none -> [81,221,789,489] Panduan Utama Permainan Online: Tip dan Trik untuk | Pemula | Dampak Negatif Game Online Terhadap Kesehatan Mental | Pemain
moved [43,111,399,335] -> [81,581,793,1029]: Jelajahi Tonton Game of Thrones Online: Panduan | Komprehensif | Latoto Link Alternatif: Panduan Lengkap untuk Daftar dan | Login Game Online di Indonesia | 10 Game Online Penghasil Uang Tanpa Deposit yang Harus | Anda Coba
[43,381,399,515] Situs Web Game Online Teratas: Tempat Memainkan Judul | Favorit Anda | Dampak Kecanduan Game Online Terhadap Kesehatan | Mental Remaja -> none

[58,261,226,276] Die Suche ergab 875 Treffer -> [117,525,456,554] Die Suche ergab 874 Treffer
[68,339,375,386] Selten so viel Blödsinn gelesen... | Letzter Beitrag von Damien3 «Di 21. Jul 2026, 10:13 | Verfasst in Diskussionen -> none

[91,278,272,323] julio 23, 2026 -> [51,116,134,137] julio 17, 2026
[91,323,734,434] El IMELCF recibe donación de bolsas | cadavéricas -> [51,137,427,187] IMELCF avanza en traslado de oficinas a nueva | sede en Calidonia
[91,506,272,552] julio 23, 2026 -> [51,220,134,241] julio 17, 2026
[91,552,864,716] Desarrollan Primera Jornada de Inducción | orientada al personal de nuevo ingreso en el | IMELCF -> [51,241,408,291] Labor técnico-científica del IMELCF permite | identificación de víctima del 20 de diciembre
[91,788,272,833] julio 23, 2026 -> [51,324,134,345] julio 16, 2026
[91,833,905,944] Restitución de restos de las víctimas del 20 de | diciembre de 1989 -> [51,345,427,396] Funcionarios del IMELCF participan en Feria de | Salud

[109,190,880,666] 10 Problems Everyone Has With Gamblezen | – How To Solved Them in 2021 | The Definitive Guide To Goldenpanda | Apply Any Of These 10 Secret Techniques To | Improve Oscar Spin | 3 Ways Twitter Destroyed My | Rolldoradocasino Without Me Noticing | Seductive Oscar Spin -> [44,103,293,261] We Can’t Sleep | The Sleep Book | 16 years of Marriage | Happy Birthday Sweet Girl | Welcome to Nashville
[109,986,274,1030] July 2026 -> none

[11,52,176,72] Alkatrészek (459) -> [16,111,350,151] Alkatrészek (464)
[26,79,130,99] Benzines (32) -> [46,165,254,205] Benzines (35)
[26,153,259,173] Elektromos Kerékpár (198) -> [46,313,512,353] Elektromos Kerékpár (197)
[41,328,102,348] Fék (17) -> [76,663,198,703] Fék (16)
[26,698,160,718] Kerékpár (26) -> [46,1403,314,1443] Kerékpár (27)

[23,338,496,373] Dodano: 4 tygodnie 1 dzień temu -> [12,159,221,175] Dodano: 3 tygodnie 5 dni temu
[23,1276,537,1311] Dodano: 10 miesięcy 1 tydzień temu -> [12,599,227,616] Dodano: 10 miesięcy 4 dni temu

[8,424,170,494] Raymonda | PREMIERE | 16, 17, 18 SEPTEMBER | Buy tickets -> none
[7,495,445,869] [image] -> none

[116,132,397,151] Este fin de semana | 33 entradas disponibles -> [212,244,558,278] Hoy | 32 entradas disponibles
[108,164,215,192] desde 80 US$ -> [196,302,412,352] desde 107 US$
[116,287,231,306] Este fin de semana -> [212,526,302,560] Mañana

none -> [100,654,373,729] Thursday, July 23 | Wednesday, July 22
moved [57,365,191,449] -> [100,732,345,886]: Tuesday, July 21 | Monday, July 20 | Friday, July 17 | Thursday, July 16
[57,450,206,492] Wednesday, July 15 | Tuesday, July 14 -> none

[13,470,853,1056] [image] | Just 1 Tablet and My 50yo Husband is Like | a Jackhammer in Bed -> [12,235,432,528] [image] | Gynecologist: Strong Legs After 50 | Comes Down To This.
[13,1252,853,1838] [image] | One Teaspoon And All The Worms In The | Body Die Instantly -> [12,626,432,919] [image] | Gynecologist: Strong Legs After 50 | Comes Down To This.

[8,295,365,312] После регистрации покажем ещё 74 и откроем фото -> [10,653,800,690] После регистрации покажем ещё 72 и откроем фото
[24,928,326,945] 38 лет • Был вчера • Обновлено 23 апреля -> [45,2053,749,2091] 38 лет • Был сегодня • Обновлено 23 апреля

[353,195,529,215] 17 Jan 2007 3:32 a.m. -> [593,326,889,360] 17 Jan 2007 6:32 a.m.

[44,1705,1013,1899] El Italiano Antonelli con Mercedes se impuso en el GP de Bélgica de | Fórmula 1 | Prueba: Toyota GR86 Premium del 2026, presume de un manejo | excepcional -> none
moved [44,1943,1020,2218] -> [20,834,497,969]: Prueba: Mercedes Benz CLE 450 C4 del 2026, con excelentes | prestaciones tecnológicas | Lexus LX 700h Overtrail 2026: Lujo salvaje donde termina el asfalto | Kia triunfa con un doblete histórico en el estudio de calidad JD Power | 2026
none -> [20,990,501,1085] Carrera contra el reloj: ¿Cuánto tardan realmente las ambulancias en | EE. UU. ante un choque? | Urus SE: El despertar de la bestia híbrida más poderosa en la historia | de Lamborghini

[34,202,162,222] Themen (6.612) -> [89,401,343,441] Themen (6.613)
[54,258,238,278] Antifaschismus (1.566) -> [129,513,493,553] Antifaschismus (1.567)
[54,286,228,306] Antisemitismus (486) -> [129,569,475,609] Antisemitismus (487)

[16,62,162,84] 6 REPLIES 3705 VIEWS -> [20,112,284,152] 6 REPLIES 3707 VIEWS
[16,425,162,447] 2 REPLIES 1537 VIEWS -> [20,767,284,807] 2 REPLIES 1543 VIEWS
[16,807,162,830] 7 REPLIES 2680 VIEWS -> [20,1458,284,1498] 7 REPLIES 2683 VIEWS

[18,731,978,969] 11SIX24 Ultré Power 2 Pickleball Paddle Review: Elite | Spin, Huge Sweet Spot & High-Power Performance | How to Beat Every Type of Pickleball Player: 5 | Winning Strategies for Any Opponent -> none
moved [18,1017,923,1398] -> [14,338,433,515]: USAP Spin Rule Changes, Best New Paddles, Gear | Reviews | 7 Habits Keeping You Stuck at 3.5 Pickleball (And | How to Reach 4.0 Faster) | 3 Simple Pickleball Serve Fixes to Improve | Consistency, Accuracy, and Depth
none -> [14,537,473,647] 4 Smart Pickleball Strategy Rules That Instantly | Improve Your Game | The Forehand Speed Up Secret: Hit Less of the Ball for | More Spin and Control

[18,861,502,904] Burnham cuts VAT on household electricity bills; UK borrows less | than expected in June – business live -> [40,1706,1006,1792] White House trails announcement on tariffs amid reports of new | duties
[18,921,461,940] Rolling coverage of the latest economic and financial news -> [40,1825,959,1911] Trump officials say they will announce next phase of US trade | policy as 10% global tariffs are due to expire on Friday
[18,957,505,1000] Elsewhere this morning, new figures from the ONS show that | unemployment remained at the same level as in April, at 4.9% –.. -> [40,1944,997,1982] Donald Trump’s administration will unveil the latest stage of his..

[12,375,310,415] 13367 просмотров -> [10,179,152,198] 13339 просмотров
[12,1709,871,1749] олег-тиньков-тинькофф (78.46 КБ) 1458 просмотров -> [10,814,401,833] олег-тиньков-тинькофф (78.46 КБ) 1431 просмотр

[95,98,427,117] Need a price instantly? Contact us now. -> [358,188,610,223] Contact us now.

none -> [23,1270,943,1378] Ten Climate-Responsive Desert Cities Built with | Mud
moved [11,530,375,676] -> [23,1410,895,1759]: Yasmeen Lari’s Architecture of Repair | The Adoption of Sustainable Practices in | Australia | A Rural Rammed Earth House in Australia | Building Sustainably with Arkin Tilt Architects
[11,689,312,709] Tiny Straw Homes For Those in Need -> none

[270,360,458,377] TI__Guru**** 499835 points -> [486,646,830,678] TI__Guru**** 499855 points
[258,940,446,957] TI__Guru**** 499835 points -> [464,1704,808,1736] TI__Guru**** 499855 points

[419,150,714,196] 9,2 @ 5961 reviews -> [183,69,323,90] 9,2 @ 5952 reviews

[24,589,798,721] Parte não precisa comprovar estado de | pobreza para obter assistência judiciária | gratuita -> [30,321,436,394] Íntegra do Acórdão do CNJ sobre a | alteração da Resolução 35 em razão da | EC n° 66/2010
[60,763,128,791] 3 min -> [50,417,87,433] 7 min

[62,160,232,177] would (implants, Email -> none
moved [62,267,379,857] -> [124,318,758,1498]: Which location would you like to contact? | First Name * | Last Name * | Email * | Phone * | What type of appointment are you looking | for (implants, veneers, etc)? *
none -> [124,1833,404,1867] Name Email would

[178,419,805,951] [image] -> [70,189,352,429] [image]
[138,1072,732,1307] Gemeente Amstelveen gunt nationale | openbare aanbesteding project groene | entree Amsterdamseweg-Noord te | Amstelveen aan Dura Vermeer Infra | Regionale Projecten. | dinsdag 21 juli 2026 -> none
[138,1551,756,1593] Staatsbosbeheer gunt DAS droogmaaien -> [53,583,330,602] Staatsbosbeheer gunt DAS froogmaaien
━━━━━━━━
» **DIRECTIONS FOR THIS TASK**
Only the lines from the beginning of the material through the line with "[43,381,399,515] Situs Web" should appear in the answer, each copied exactly.

» **SOLUTION FOR THIS TASK**
none -> [81,221,789,489] Panduan Utama Permainan Online: Tip dan Trik untuk | Pemula | Dampak Negatif Game Online Terhadap Kesehatan Mental | Pemain
moved [43,111,399,335] -> [81,581,793,1029]: Jelajahi Tonton Game of Thrones Online: Panduan | Komprehensif | Latoto Link Alternatif: Panduan Lengkap untuk Daftar dan | Login Game Online di Indonesia | 10 Game Online Penghasil Uang Tanpa Deposit yang Harus | Anda Coba
[43,381,399,515] Situs Web Game Online Teratas: Tempat Memainkan Judul | Favorit Anda | Dampak Kecanduan Game Online Terhadap Kesehatan | Mental Remaja -> none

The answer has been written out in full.